Large Signal Bandwidth

[samiran_dam]

Could somebody please explain to me the large signal bandwidth of opamp, its relation with slewrate and any other detail that would help me understand this intuitively.

Cheers!!!
Samiran

 

[dick_freebird]

May also see it as "full power bandwidth" or a closed loop -1dB
or -3dB bandwidth. You apply an input signal varying frequency
and looking at output amplitude rolloff.

Slew rate is one fundamental limiter, you can calculate the max
dV/dt that the full power output sine wave ought to exhibit as
it crosses zero (d(sin(wt)/dt) and when that approaches the
slew rate of the part, you're done (or at the least, distorted).

 

[LvW]

Quote: May also see it as "full power bandwidth" or a closed loop -1dB
or -3dB bandwidth. You apply an input signal varying frequency
and looking at output amplitude rolloff.

I think, it's not quite correct. You must not observe the "amplitude roll-off" but you have to watch the sinusoidal form of the output signal. As soon as you observe some distortions similar to a triangle wave you have to decrease the input amplitude until the output becomes again sinusoidal.
The following formula connects the cause of the full-power bandwidth BW (which is the slew rate SR) with the maximum possible output amplitude Vmax (given by the supply voltages):

BW=SR/(2*Pi*Vmax) .

 

[samiran_dam]

That means, it is applicable only to sinusoidal signal. And to measure the FPBW, do I need to connect the opamp in unity-gain mode?

Added after 1 minutes:

And how FPBW can be measured? I mean from gain-freq plot do I need to measure the -1dB bw?

 

[LvW]

That means, it is applicable only to sinusoidal signal. And to measure the FPBW, do I need to connect the opamp in unity-gain mode?

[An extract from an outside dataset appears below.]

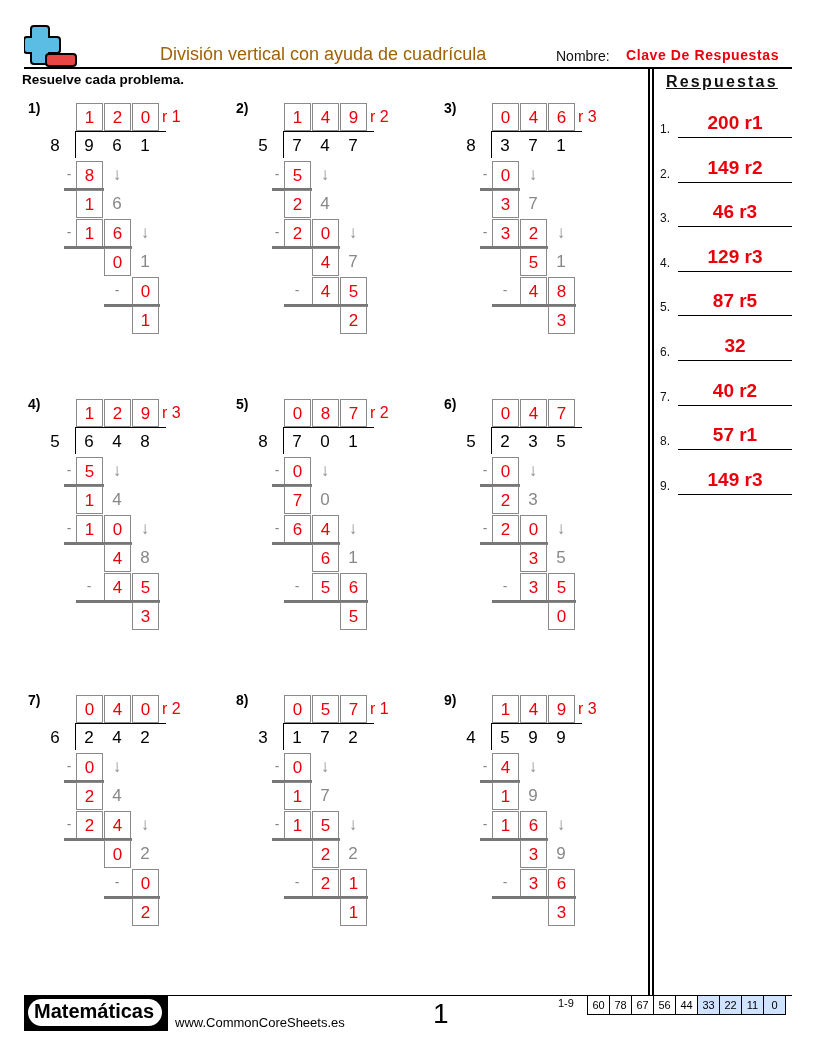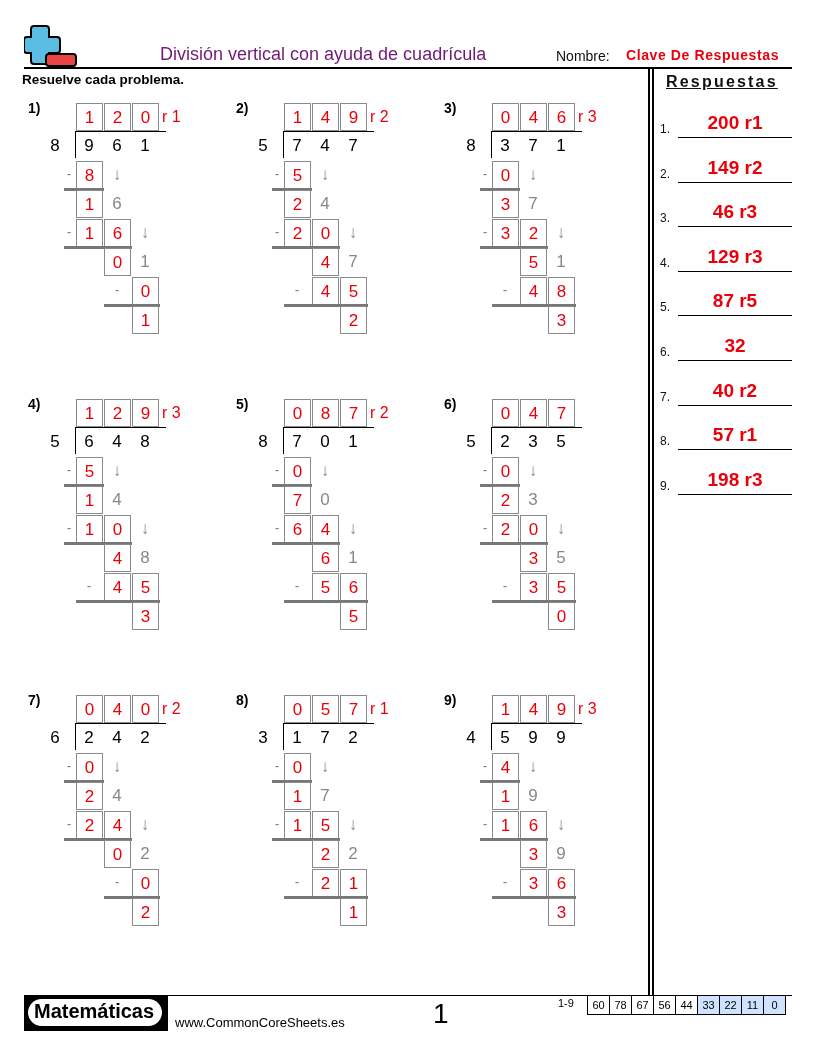"División vertical con ayuda de" .title { color: #701a75 -> #a16207 }
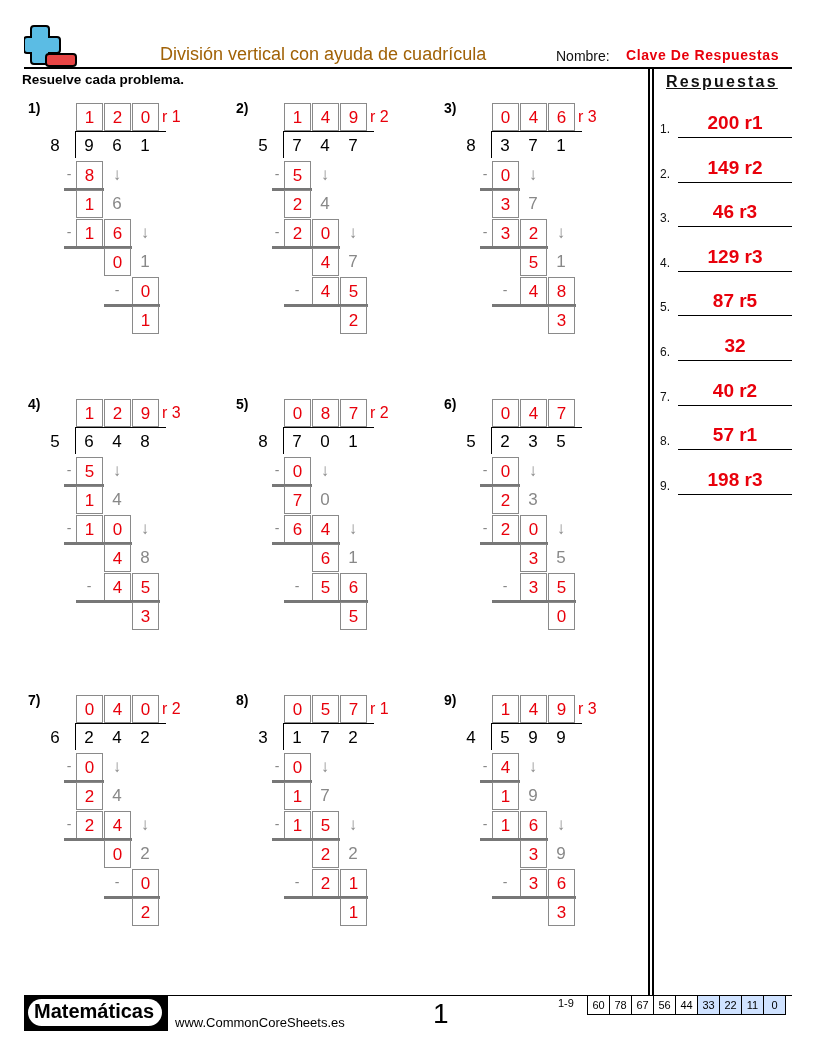"198 r3" div.ans-val { text: 198 -> 149 }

Yes, of course, since all bandwidth and distortion related parameters are referenced to sinusoidal signals.
In theory, negative feedback has not much influence on the full-power BW (FPBW). Because of non-linear effects, calculations are not easy to show how and if feedback influences FPBW. You are on the safe side when you measure/simulate this function Vmax,sinusoidal=f(frequency) in the actual opamp configuration. On the other hand, it is not false to use the unity gain mode.

And how FPBW can be measured? I mean from gain-freq plot do I need to measure the -1dB bw?

No, don't measure/simulate the gain. The parameter FPBW is related only to the output amplitude - regardless on gain! As mentioned in my first posting, increase the output amplitude at lower frequencies until it reaches the maximum Vout,max and, then, follow this procedure:
- increase the frequency and watch the output,
- if the amplitude decreases due to lower gain (but is still sinusoidal) increase the input signal again until Vout,max,
- Further increase the frequency,
- as soon as you observe distortions (like triangle), reduce the input amplitude somewhat until the output is again sinusoidal (and has lower amplitude),
- repeat these steps for increasing frequencies,
- Thus, you get the curve which enables you to find the -1dB or -3dB point (which ever you prever). That's the FPBW.

 

[samiran_dam]

In one of my earlier post you suggested that, for high frequency filter I need to take care of slew-rate limitation. So, I guess, by calculating the FPBW, I can set the min slew-rate required for a given input amplitude. Am I correct?

 

[LvW]

In one of my earlier post you suggested that, for high frequency filter I need to take care of slew-rate limitation. So, I guess, by calculating the FPBW, I can set the min slew-rate required for a given input amplitude. Am I correct?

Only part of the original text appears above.